**WORK REQUIRED:** Nothing but the lines from the one containing "2015-07-14: 18.5 -> none" through the end of the entries below should appear in your answer, transcribed exactly; please drop the pictures.

Segment Start: ENTRIES SUPPLIED

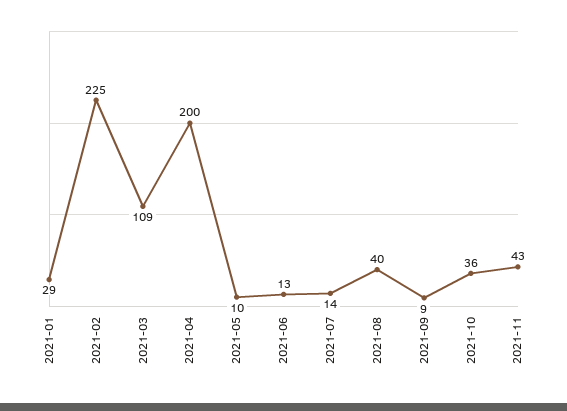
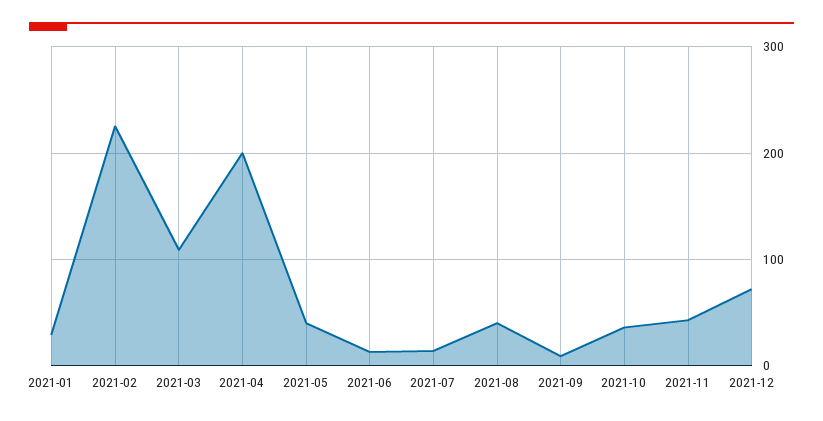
2021-05: 10 -> 40
2021-12: none -> 70

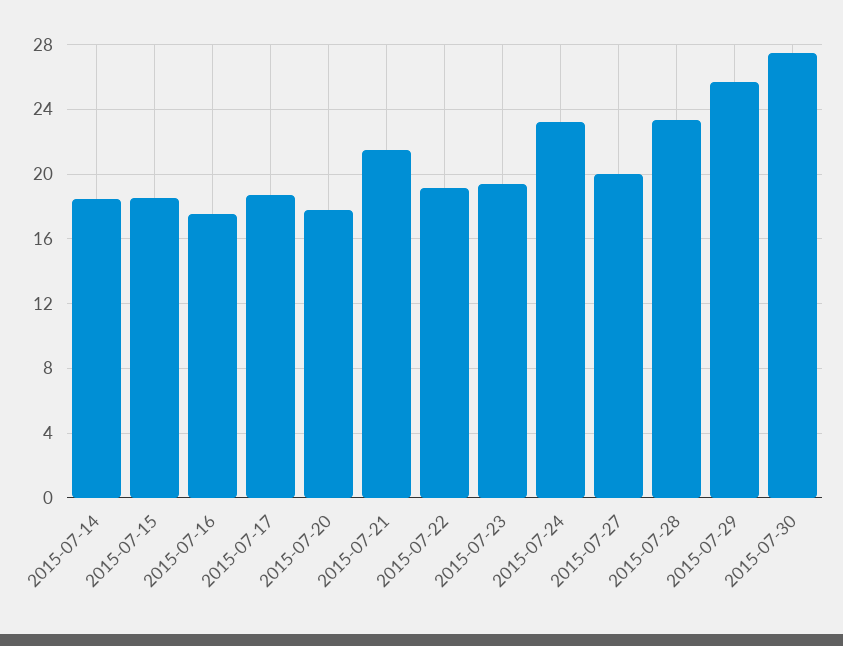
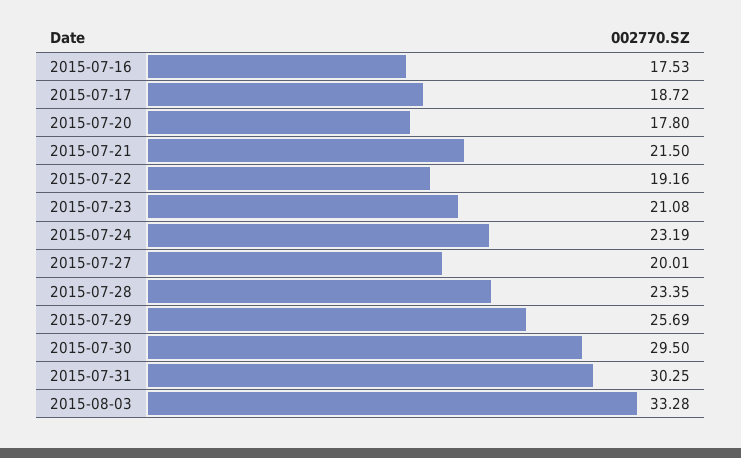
2015-07-14: 18.5 -> none
2015-07-15: 18.5 -> none
2015-07-23: 19.5 -> 21.08
2015-07-30: 27.5 -> 29.5
2015-07-31: none -> 30.25
2015-08-03: none -> 33.28

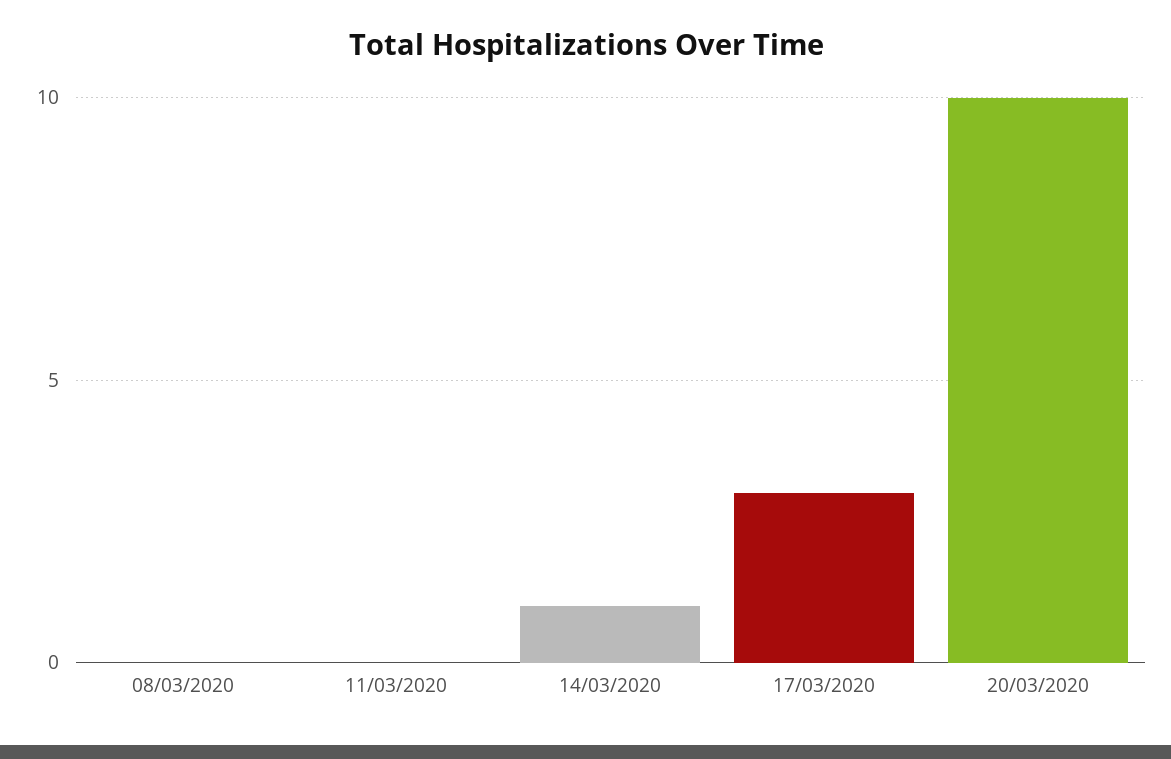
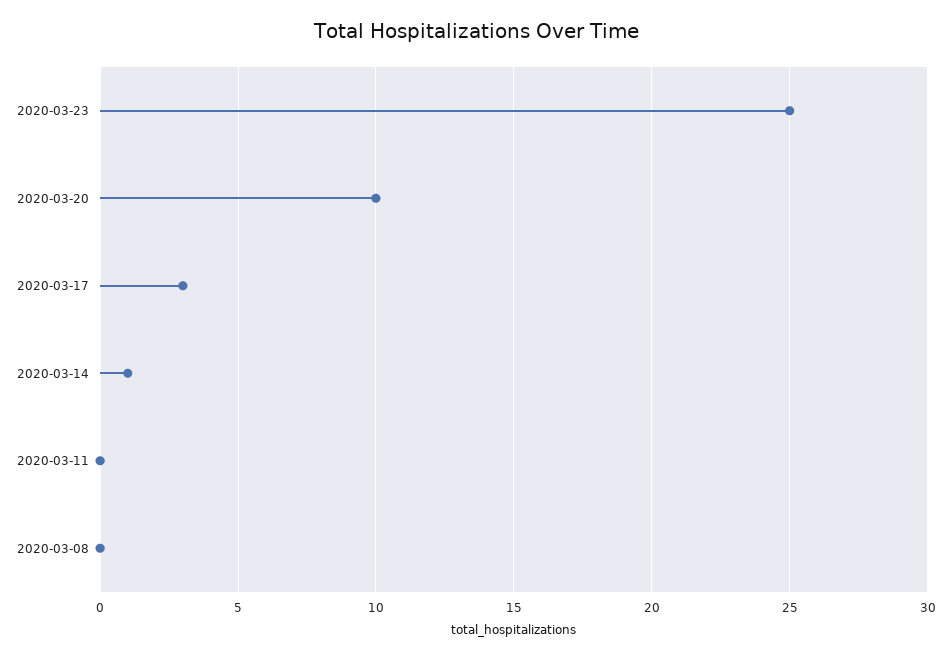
2020-03-23: none -> 25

Segment End: ENTRIES SUPPLIED

**RESULT OF THE TASK:**
2015-07-14: 18.5 -> none
2015-07-15: 18.5 -> none
2015-07-23: 19.5 -> 21.08
2015-07-30: 27.5 -> 29.5
2015-07-31: none -> 30.25
2015-08-03: none -> 33.28

2020-03-23: none -> 25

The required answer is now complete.